Liability reform terms defined
The terms of the medical liability reform debate are often as clear to non-lawyers as identifying a lesion would be to a non-dermatologist. Below, some of the keys terms of the debate are defined.
Collateral-source offsets: Damage awards take insurance payments to plaintiffs into account, reducing economic damages owed by defendants.
Disclosure-with-offer: In tests of this concept, physicians admit they have made a medical mistake and potential plaintiffs are offered compensation. Test pilots suggest this can reduce the number of lawsuits and overall liability expenses.
Joint and several liability: Plaintiffs can seek portions of a judgment against a group of defendants from any or all of them. Defendants are typically responsible for sorting out how to apportion payment of damages among themselves.
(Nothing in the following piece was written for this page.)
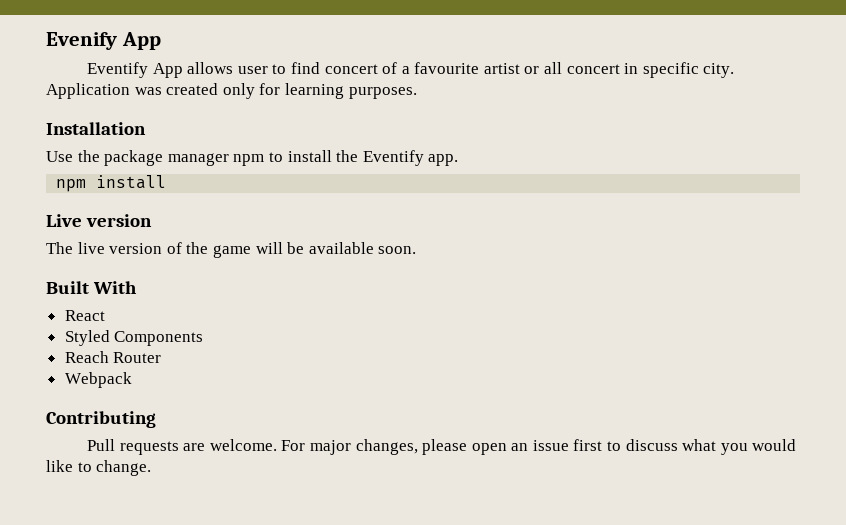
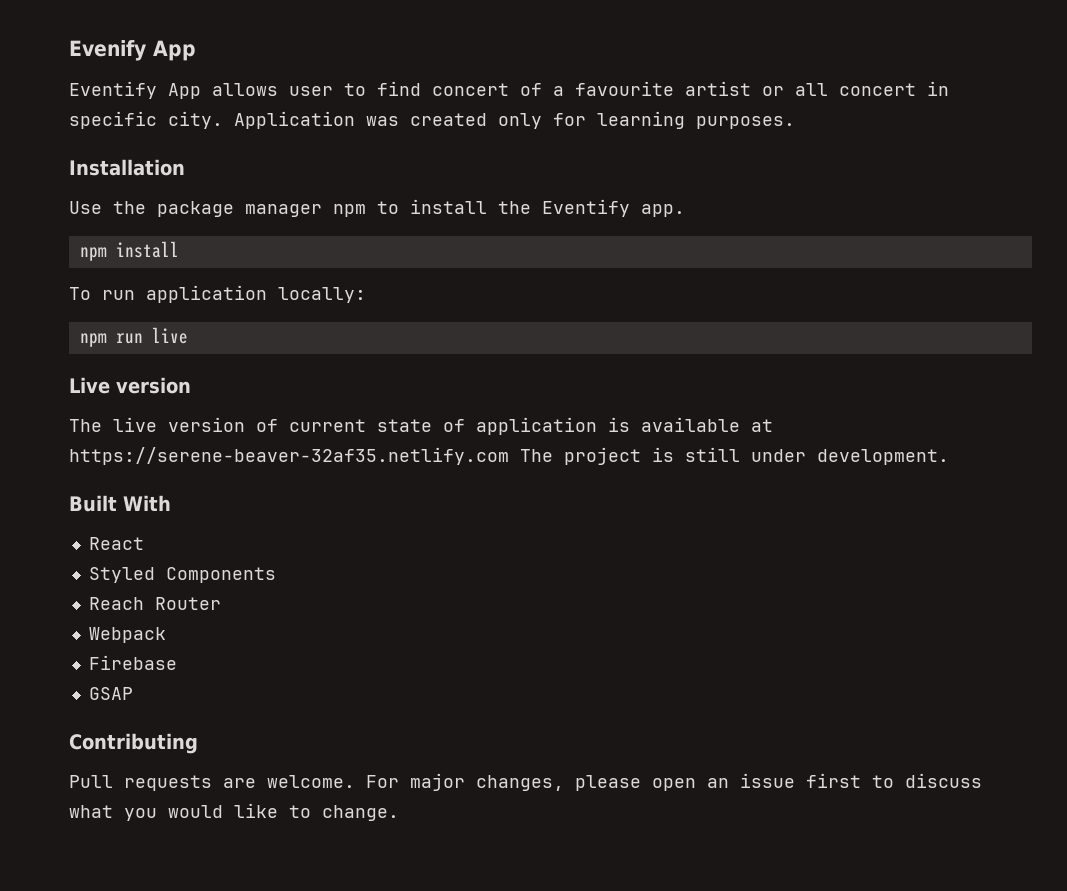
(167, 182) none -> [69,285,366,303] [79,327,188,347] // To run application locally: // npm run live
[186,242,417,258] the game will be available soon. -> [289,417,773,435] [69,447,949,465] current state of application is available at https://serene-beaver-32af35.netlify.com The project is still under development.
(132, 380) none -> [88,655,177,670] [88,687,133,700] // Firebase // GSAP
Judge-directed negotiation program: A pilot in New York is testing the idea that involving judges at the beginning of a lawsuit can avoid years of litigation by facilitating negotiations between lawyers for plaintiffs and defendants. The approach is designed to save defendants money on litigation and potentially reduce damage awards while getting plaintiffs their awards sooner.
Non-economic damages: In addition to economic damages related to the actual cost of the injury suffered by a plaintiff, judges and juries in some states can award non-economic damages for intangible suffering. Capping such damages has been one of the major changes sought by advocates of medical liability reform.